__Prompt__. Return every line from the records below in which the word "Hanger" is found.

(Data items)
┏━━

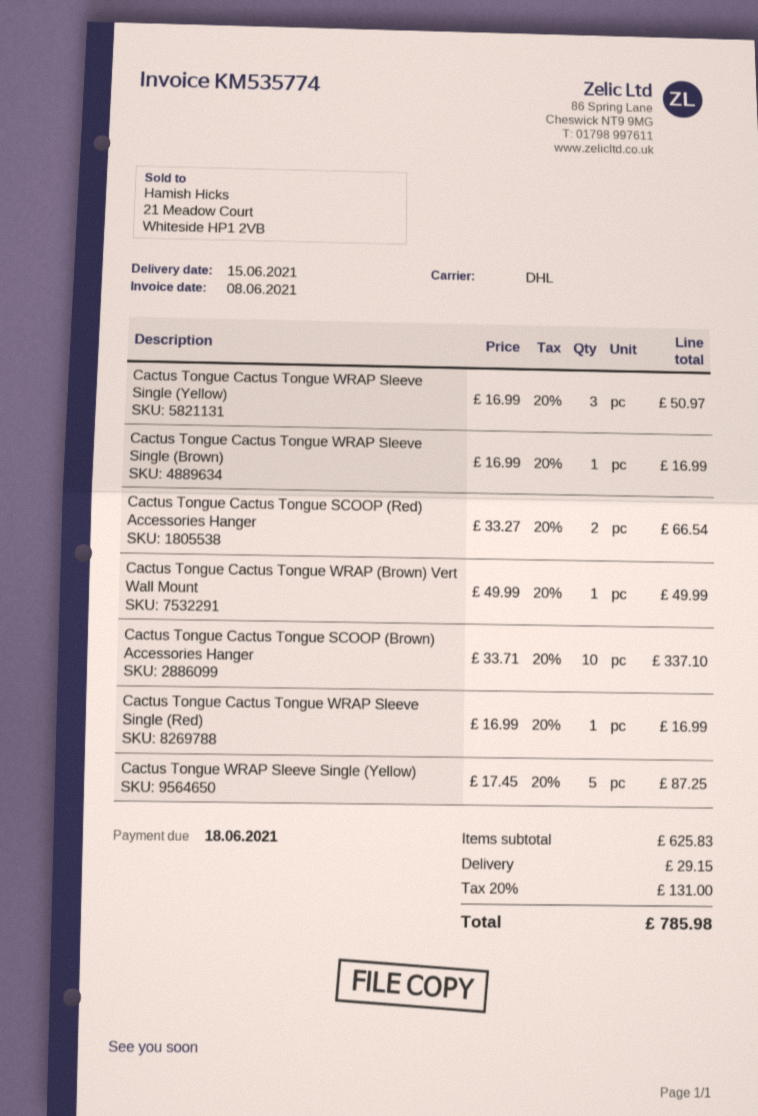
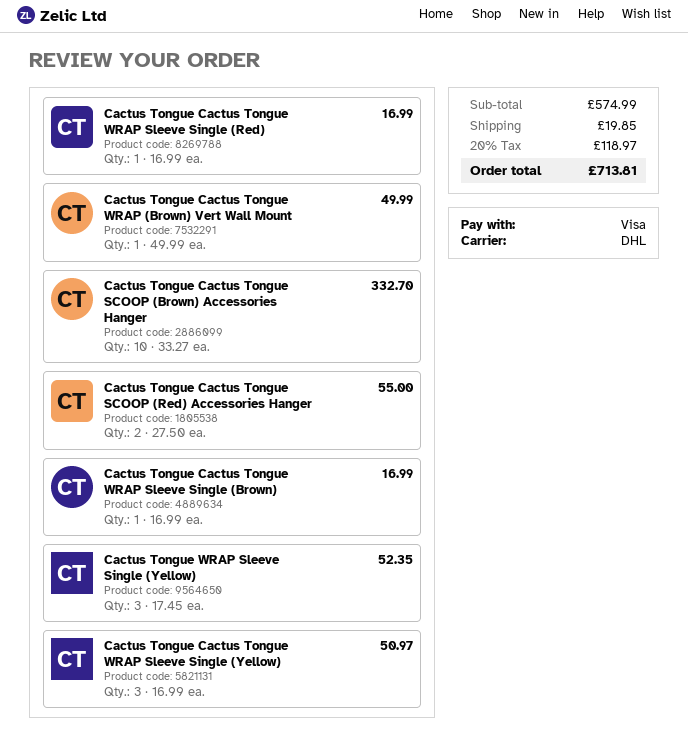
Cactus Tongue Cactus Tongue SCOOP (Red) Accessories Hanger: 2 x 33.27 = 66.54 -> 2 x 27.50 = 55.00
Cactus Tongue Cactus Tongue SCOOP (Brown) Accessories Hanger: 10 x 33.71 = 337.10 -> 10 x 33.27 = 332.70
Cactus Tongue WRAP Sleeve Single (Yellow): 5 x 17.45 = 87.25 -> 3 x 17.45 = 52.35
subtotal: 625.83 -> 574.99
shipping: 29.15 -> 19.85
tax: 20% = 131.00 -> 20% = 118.97
total: 785.98 -> 713.81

┗━━

__Output below__.
Cactus Tongue Cactus Tongue SCOOP (Red) Accessories Hanger: 2 x 33.27 = 66.54 -> 2 x 27.50 = 55.00
Cactus Tongue Cactus Tongue SCOOP (Brown) Accessories Hanger: 10 x 33.71 = 337.10 -> 10 x 33.27 = 332.70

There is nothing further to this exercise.